## TASK ITEM:
All that is wanted is an exact copy of the line containing "звернувся до партнерів" and the lines after it, through the end of the records.
*** Opening PROVIDED MATERIAL ***
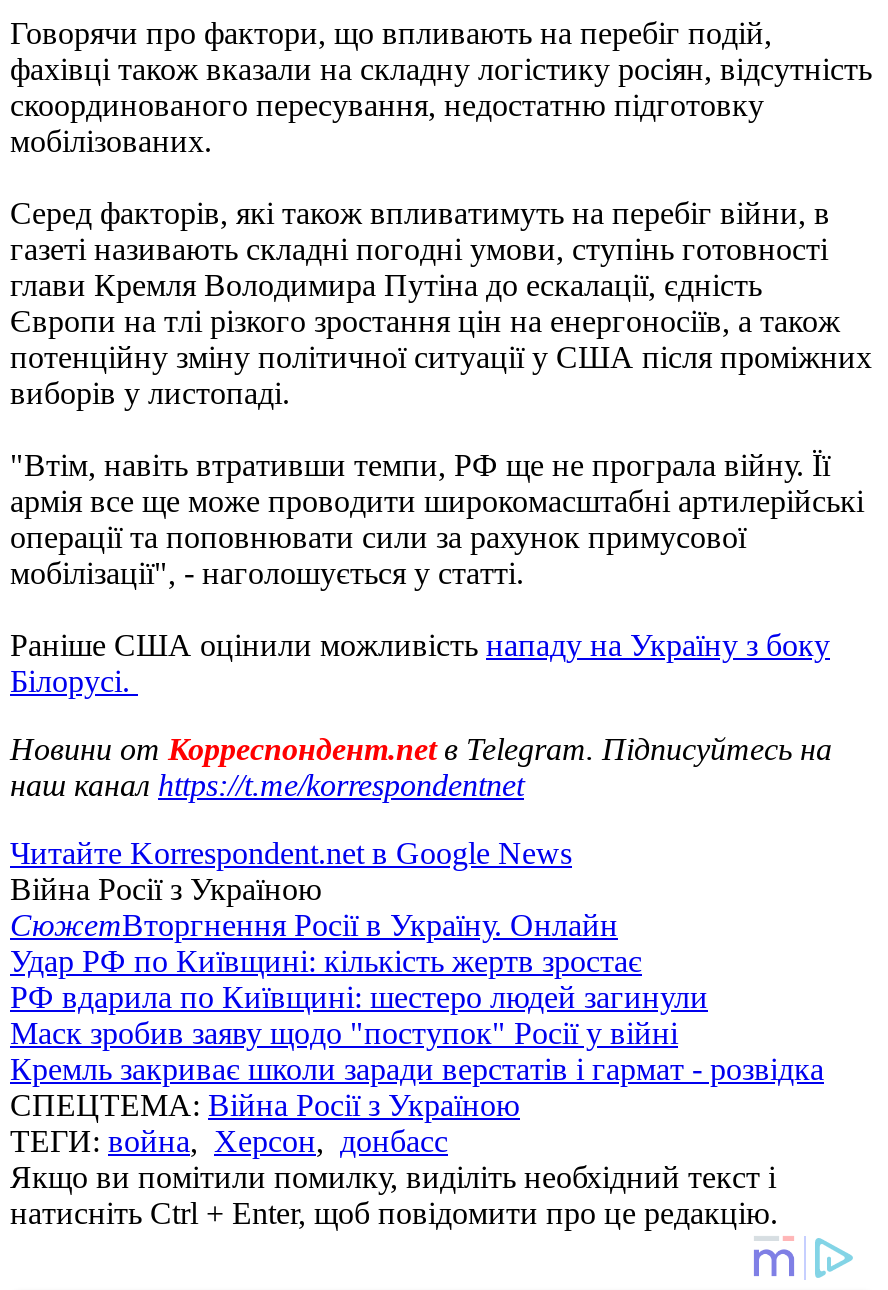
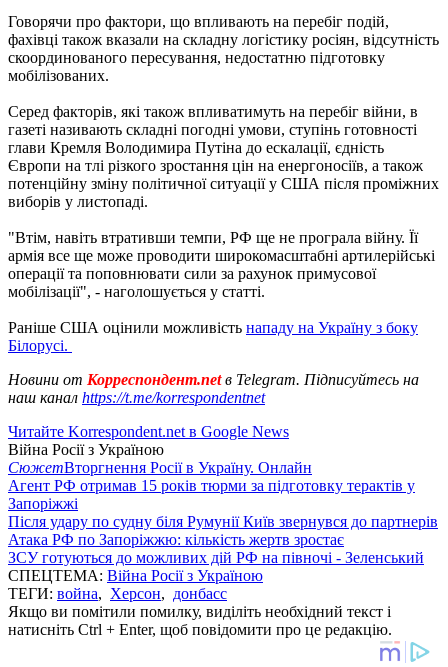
- Удар РФ по Київщині: кількість жертв зростає
- РФ вдарила по Київщині: шестеро людей загинули
- Маск зробив заяву щодо "поступок" Росії у війні
- Кремль закриває школи заради верстатів і гармат - розвідка
+ Агент РФ отримав 15 років тюрми за підготовку терактів у
+ Запоріжжі
+ Після удару по судну біля Румунії Київ звернувся до партнерів
+ Атака РФ по Запоріжжю: кількість жертв зростає
+ ЗСУ готуються до можливих дій РФ на півночі - Зеленський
*** Closing PROVIDED MATERIAL ***
## ANSWER SECTION:
+ Після удару по судну біля Румунії Київ звернувся до партнерів
+ Атака РФ по Запоріжжю: кількість жертв зростає
+ ЗСУ готуються до можливих дій РФ на півночі - Зеленський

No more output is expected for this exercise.